Tapping is a regular needed operation for us. If your drill press is like mine (unreversible spindle) there is an amazing device that is great for auto tapping. It needs some cares but is largely useful. 
I put all informations inside this video:

[ame]http://www.youtube.com/watch?v=2pz71oam7X0[/ame]

Hope it can help you for tapping.

Laurent.


----------



## Herbiev (Oct 31, 2013)

Great idea. Where do you get these tapping heads from ?


----------



## dman (Oct 31, 2013)

it's a common production shop tool but they can be pricey. very nice for doing volume work by hand. i'm sure the chinese have some that are affordable though.


----------



## Sshire (Oct 31, 2013)

They are frequently on eBay. I got my Tapmatic there. Get a name brand and parts (if needed) are readily available. Been using form taps with mine. No chips to bind things up.


----------



## laurent_parti (Oct 31, 2013)

Herbiev said:


> Great idea. Where do you get these tapping heads from ?
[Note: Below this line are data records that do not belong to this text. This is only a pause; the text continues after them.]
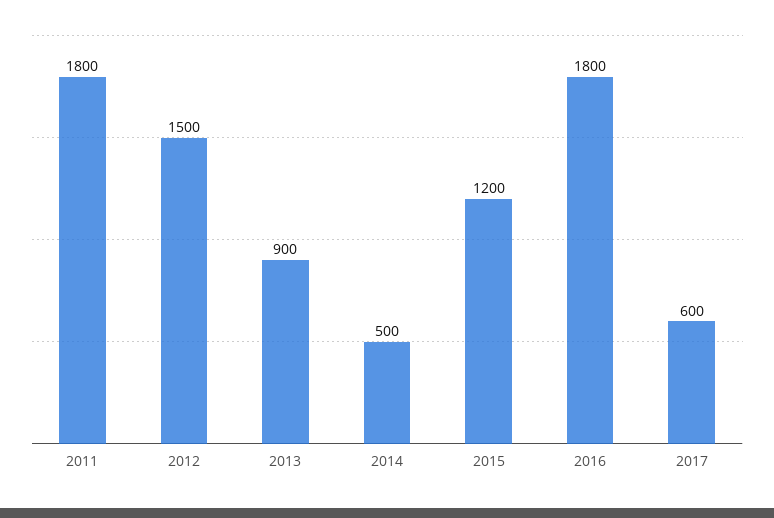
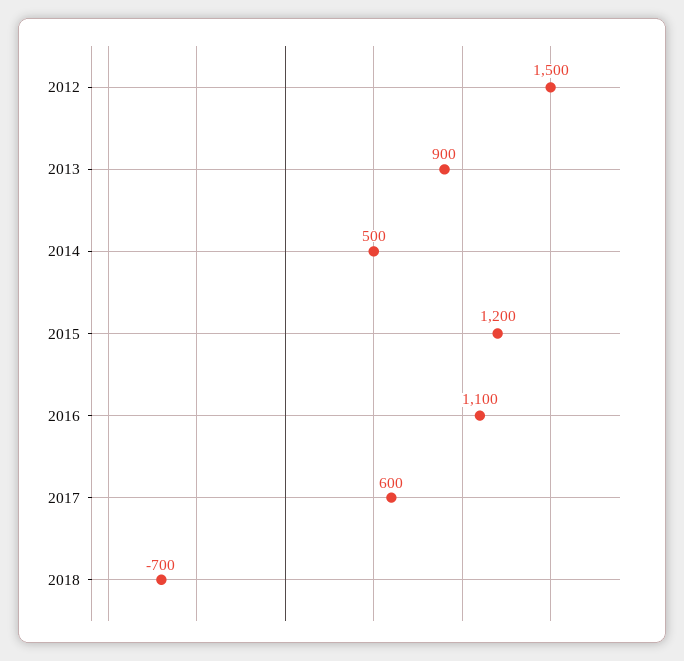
2011: 1800 -> none
2016: 1800 -> 1100
2018: none -> -700

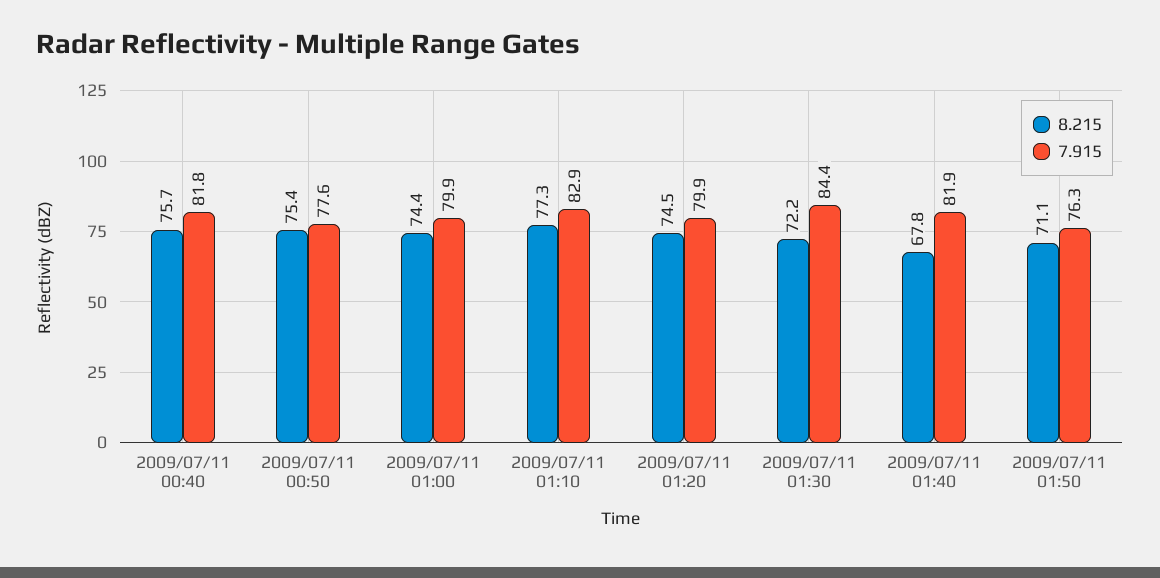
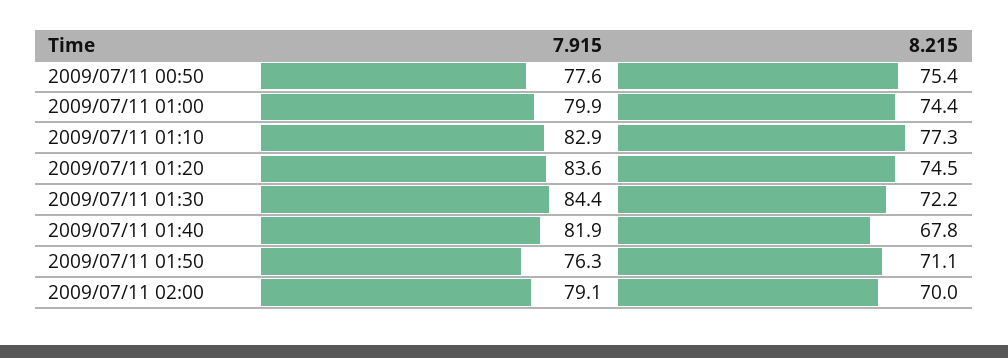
8.215, 2009/07/11 00:40: 75.7 -> none
7.915, 2009/07/11 00:40: 81.8 -> none
7.915, 2009/07/11 01:20: 79.9 -> 83.6
7.915, 2009/07/11 02:00: none -> 79.1
8.215, 2009/07/11 02:00: none -> 70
I bought it on ebay.com for about 250 boxes.

Check this link:

http://www.ebay.com/itm/Taping-Head...956?pt=LH_DefaultDomain_0&hash=item5d3c6f1754

There is several devices size depending on tapping range. Do not be afraid about the metric mention work good also for imperial size.

Laurent


----------



## ROB 123 (Nov 1, 2013)

I have 2 of these 1 for alloy i tap M8 with the small unit and the other will tap M8 to M20 I use this one to tap a 3/8th  thread in a blind hole this is in 12.9 grade bolts .

Although i use a MT2 size drill it is right at the limit but it does do it, i really need a MT3 size drill that will be my next toy 
these tappers are fantastic if you have lots to do .
Rob.


----------



## MCRIPPPer (Nov 4, 2013)

this reminds me of the tapping gun at work. works the same way but is in a hand held configuration.


----------